# Exercise directions
Every line of the listing below is to be duplicated exactly, with the pictures left out.

# Source data

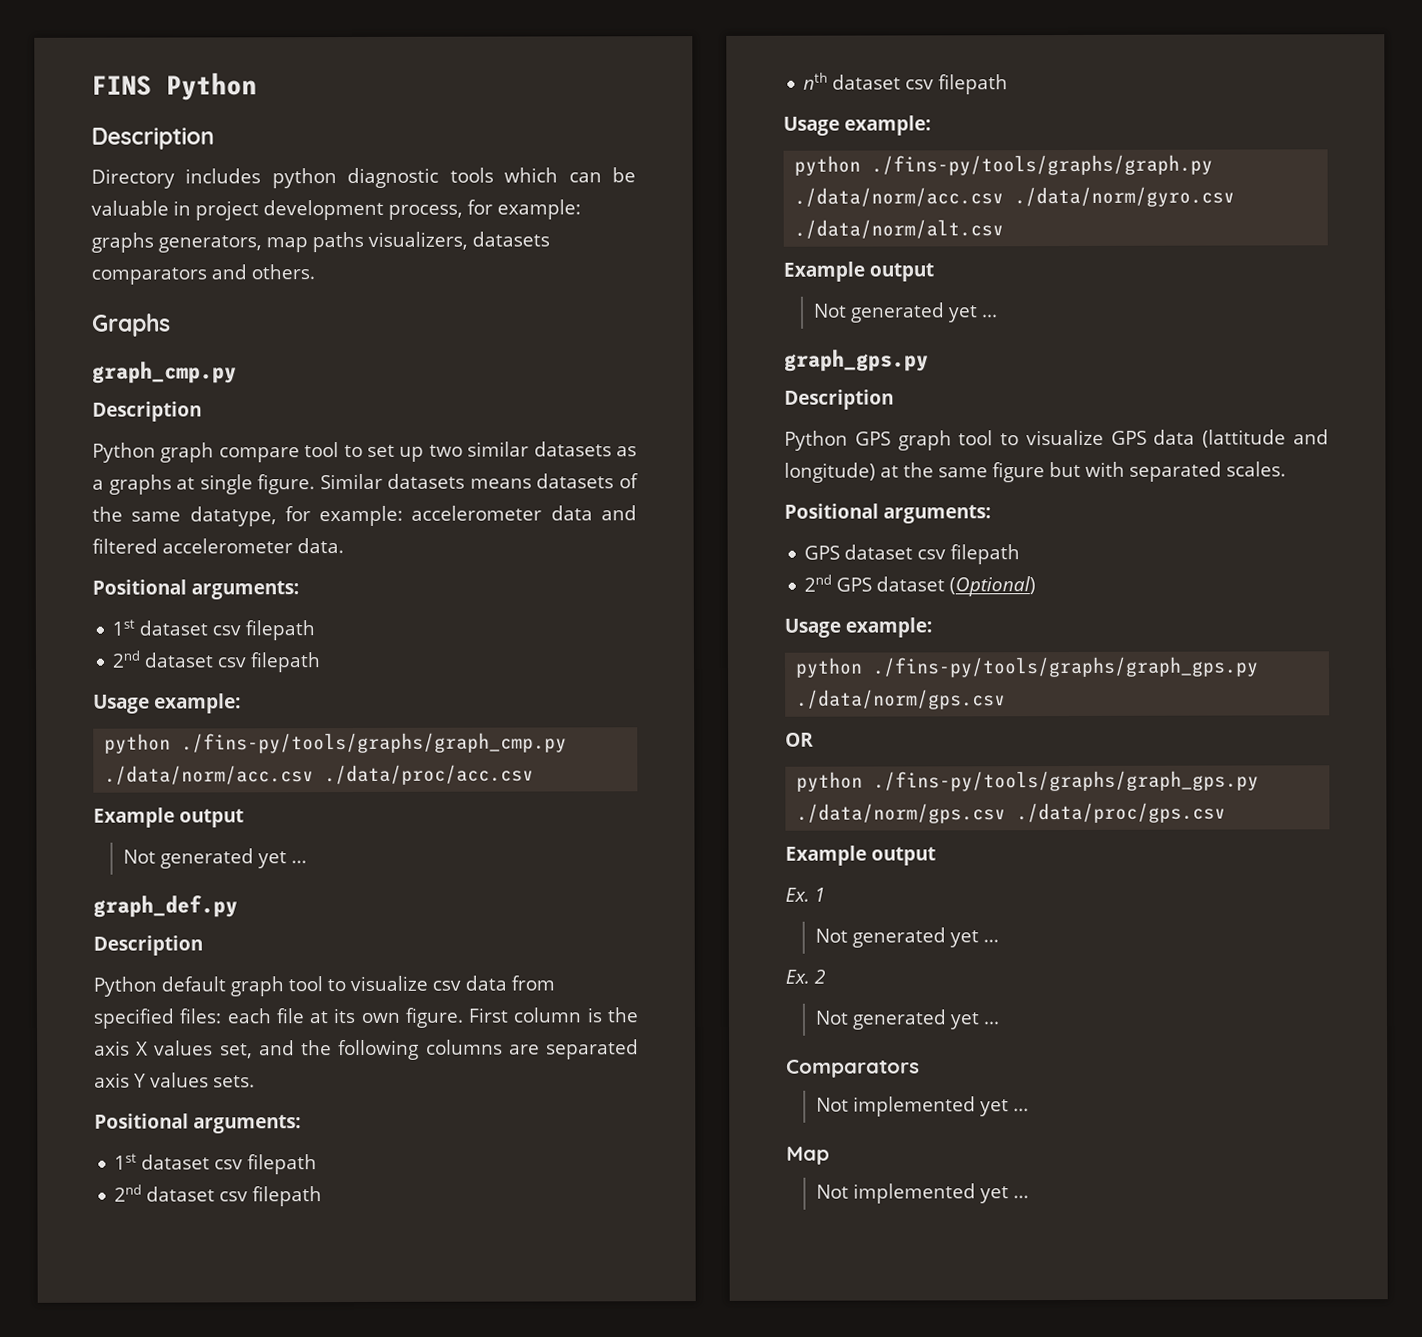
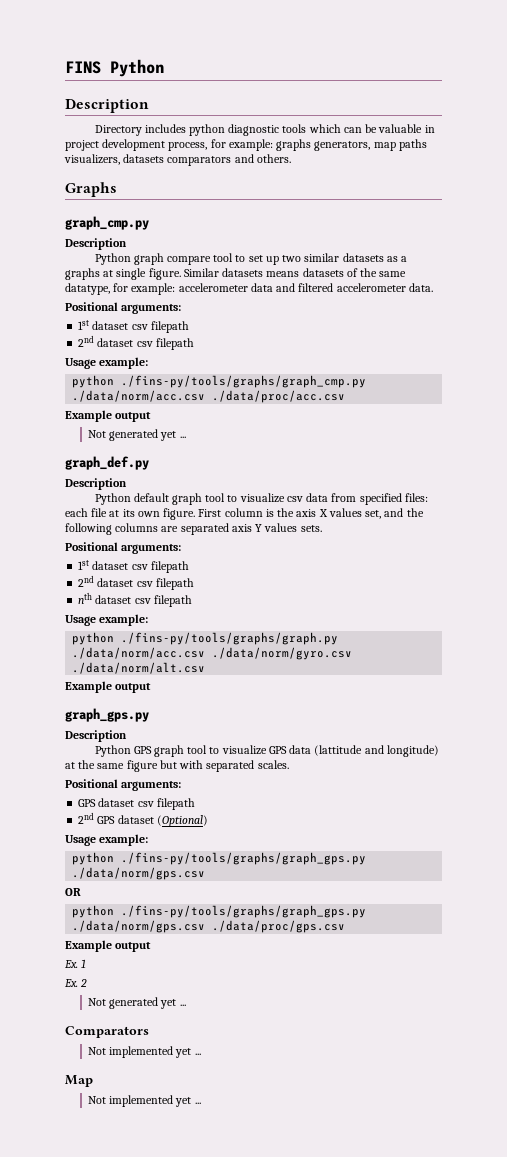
  python ./fins-py/tools/graphs/graph.py ./data/norm/acc.csv ./data/norm/gyro.csv ./data/norm/alt.csv
  Example output
- Not generated yet ...
  Ex. 1
- Not generated yet ...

# Problem solution
  python ./fins-py/tools/graphs/graph.py ./data/norm/acc.csv ./data/norm/gyro.csv ./data/norm/alt.csv
  Example output
- Not generated yet ...
  Ex. 1
- Not generated yet ...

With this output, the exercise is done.